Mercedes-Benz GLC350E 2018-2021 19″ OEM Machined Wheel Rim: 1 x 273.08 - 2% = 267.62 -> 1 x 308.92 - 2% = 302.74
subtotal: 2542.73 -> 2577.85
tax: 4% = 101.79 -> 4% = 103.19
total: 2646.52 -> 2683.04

• • • • • • •

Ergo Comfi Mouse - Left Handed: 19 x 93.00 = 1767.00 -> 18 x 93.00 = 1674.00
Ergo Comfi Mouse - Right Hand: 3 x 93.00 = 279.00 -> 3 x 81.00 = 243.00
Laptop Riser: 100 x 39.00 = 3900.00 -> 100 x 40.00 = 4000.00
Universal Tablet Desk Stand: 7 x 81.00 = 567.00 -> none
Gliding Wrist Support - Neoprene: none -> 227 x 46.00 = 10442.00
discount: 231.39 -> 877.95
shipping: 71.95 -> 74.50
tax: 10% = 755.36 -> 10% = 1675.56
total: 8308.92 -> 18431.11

• • • • • • •

TASK PROMPT – From the entries above, return exactly the line containing "Universal Tablet Desk", the line containing "total: 8308.92 -> 18431.11", and all lines between, and nothing else.

RESPONSE BOX –
Universal Tablet Desk Stand: 7 x 81.00 = 567.00 -> none
Gliding Wrist Support - Neoprene: none -> 227 x 46.00 = 10442.00
discount: 231.39 -> 877.95
shipping: 71.95 -> 74.50
tax: 10% = 755.36 -> 10% = 1675.56
total: 8308.92 -> 18431.11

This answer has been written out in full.